La delega dell’assicurazione (scegliere un assicuratore esterno piuttosto che il contratto collettivo della banca) consente spesso di ridurre questo costo. Il risparmio realizzato sull’assicurazione si traduce direttamente in uno stipendio minimo più basso, poiché la rata totale diminuisce. Su un prestito di 200.000 euro su 20 anni, questa differenza può rappresentare diverse decine di euro al mese, ovvero un divario di alcune centinaia di euro sul reddito richiesto.
Le banche che offrono tassi attraenti a volte compensano con un’assicurazione collettiva più costosa. Confrontare solo il tasso nominale non è sufficiente: è il TAEG (tasso annuo effettivo globale), che include tutte le spese, a consentire un confronto affidabile tra due offerte.
Fascicolo al limite del 35 %: le reali margini di manovra
Un fascicolo che raggiunge esattamente il 35 % di indebitamento non viene automaticamente rifiutato, ma non viene nemmeno automaticamente accettato.
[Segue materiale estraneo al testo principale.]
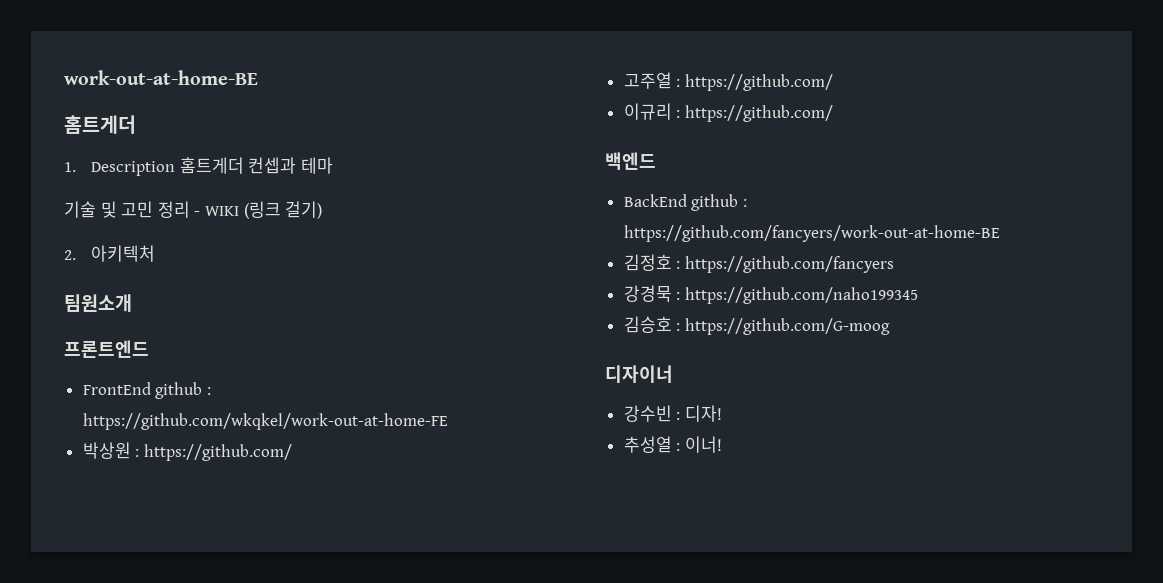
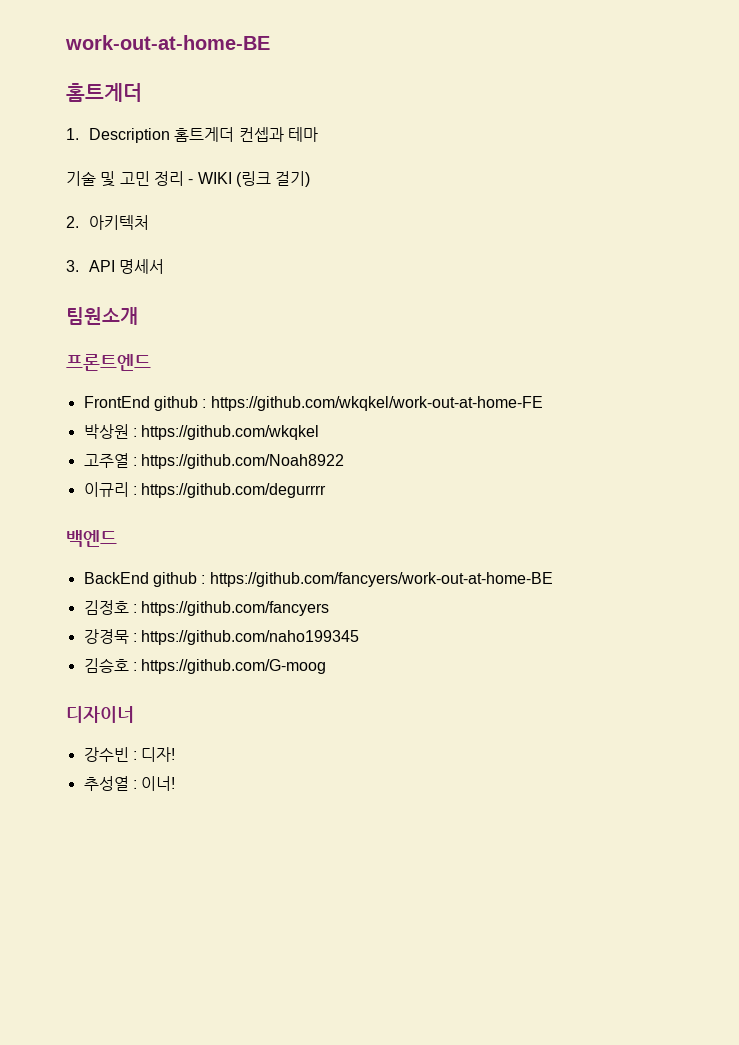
(156, 253) none -> [66,259,165,274] // 3. API 명세서
[143,444,292,461] https://github.com/ -> [141,425,320,440] https://github.com/wkqkel
[684,74,833,91] https://github.com/ -> [141,454,345,469] https://github.com/Noah8922
[684,105,833,122] https://github.com/ -> [141,483,327,498] https://github.com/degurrrr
La banca esamina quindi il reddito residuo (ciò che resta dopo il pagamento di tutte le spese fisse), il risparmio disponibile e la stabilità professionale.
Un contributo personale, anche modesto, gioca un ruolo determinante. Riduce l’importo richiesto, quindi la rata, e segnala alla banca una capacità di risparmio. Per un prestito di 200.000 euro, è generalmente atteso un contributo che copra almeno le spese notarili e di garanzia.
La questione dello stipendio necessario per richiedere 200.000 euro su 20 anni non ha quindi una risposta unica. Il tasso ottenuto, il costo dell’assicurazione, i crediti in corso e la politica commerciale di ogni banca creano differenze significative da un fascicolo all’altro. Lavorare su queste variabili prima di presentare un fascicolo rimane il modo migliore per ottimizzare le proprie possibilità.